:: WHAT YOU SHOULD DO ::
Count up the lines below that hold "source", then give that count by itself.

:: EXCERPTED RECORDS ::
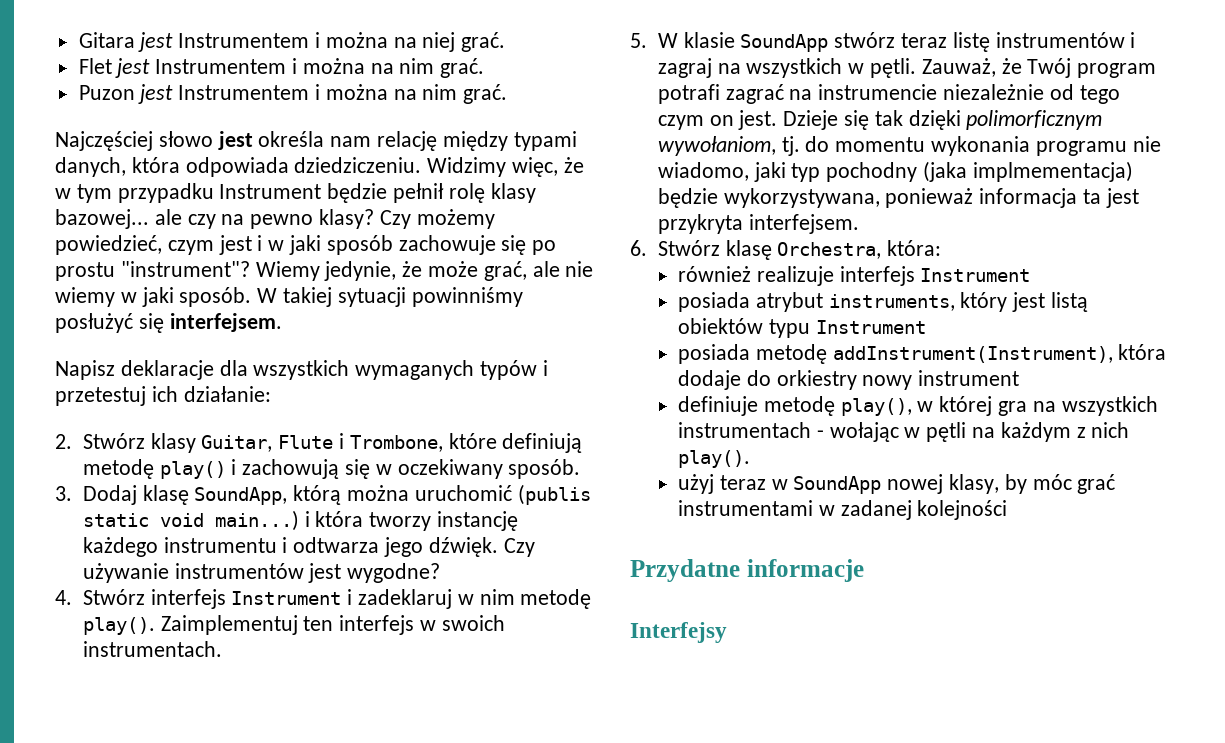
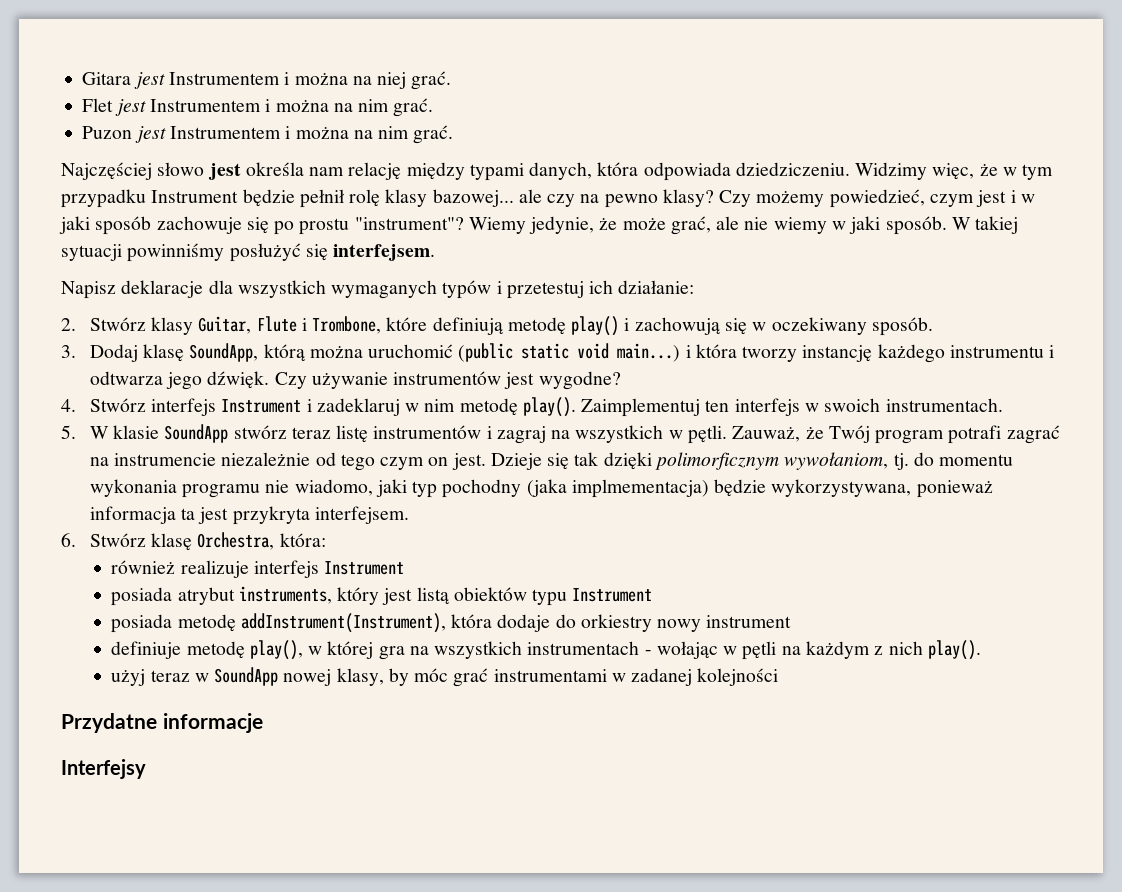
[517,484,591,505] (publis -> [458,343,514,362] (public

---

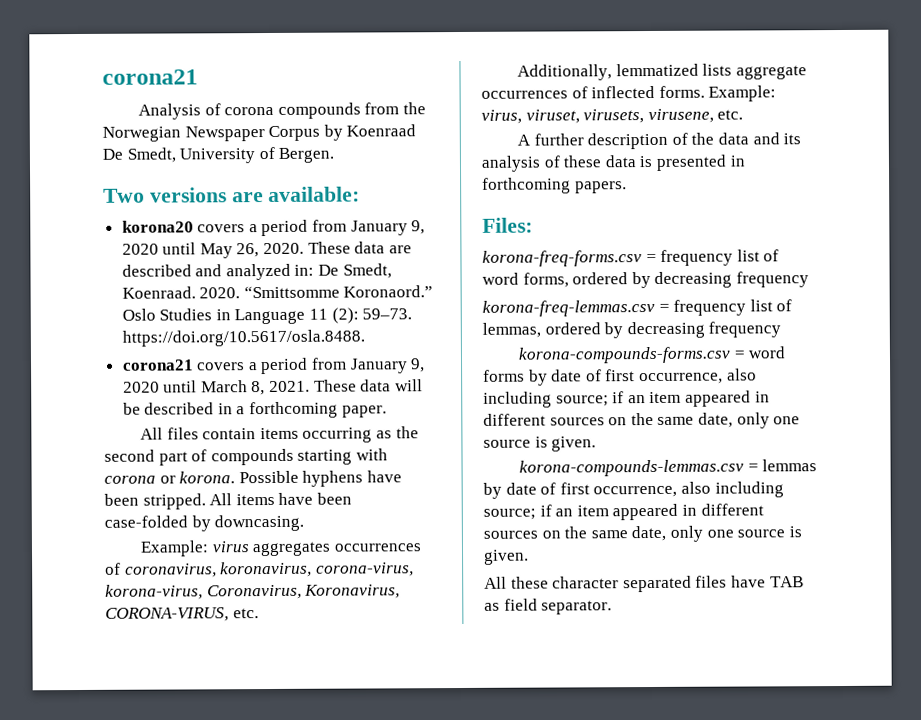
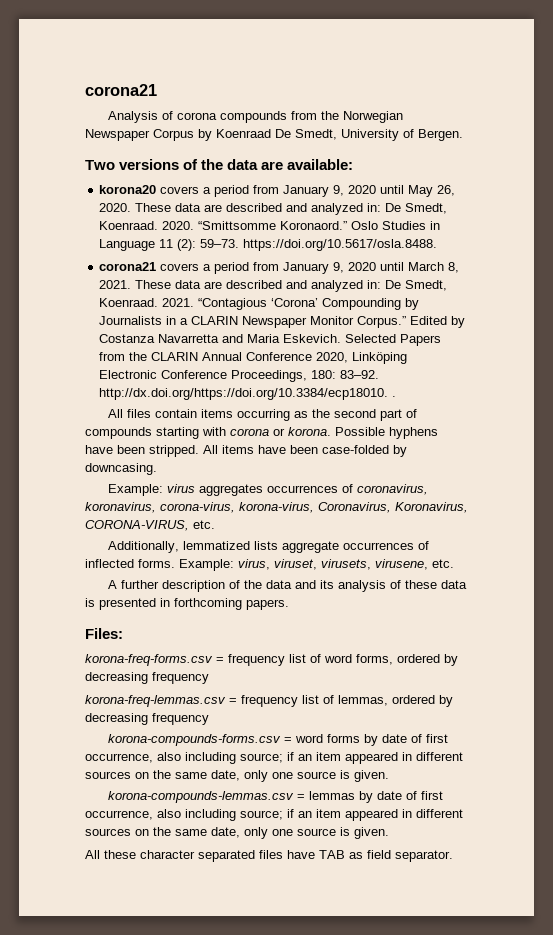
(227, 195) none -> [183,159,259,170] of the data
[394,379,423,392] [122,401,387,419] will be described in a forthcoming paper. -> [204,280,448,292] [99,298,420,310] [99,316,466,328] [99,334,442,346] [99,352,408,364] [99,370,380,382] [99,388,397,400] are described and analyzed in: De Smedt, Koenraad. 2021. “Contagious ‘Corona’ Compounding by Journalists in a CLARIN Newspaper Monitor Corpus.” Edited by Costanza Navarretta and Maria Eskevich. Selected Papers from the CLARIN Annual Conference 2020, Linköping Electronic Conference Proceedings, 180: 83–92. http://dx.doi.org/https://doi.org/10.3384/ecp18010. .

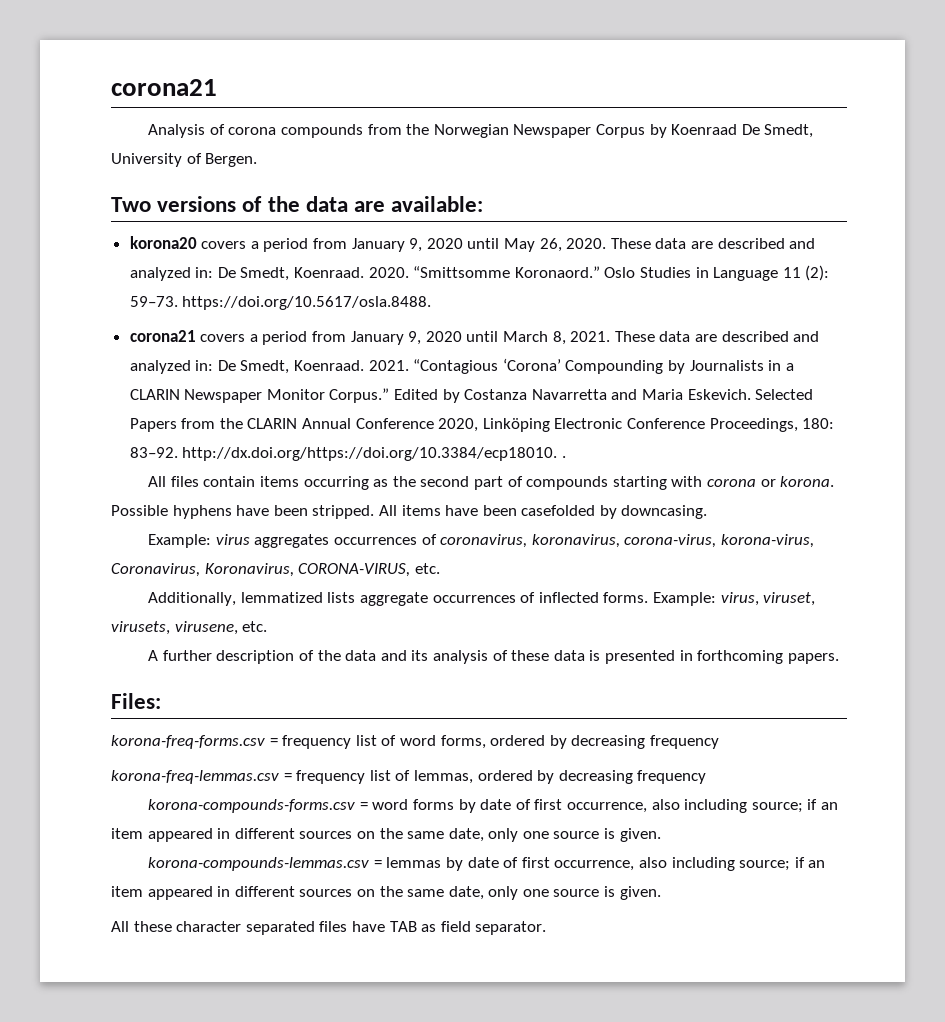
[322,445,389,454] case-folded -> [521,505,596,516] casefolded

--

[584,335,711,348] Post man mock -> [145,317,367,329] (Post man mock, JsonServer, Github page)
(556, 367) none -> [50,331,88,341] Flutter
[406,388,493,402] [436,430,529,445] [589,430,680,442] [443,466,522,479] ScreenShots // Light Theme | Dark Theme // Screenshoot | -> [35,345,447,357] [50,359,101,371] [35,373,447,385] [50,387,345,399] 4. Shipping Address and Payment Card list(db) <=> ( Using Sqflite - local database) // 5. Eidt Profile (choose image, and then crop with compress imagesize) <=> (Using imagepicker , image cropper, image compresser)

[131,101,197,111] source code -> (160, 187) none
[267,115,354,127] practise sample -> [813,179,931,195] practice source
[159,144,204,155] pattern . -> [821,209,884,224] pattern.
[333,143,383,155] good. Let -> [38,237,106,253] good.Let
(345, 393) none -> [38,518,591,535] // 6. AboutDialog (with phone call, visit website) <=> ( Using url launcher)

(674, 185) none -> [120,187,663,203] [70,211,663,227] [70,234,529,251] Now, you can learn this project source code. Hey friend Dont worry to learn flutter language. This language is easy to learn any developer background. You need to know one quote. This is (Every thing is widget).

:: WRITTEN RESPONSE ::
3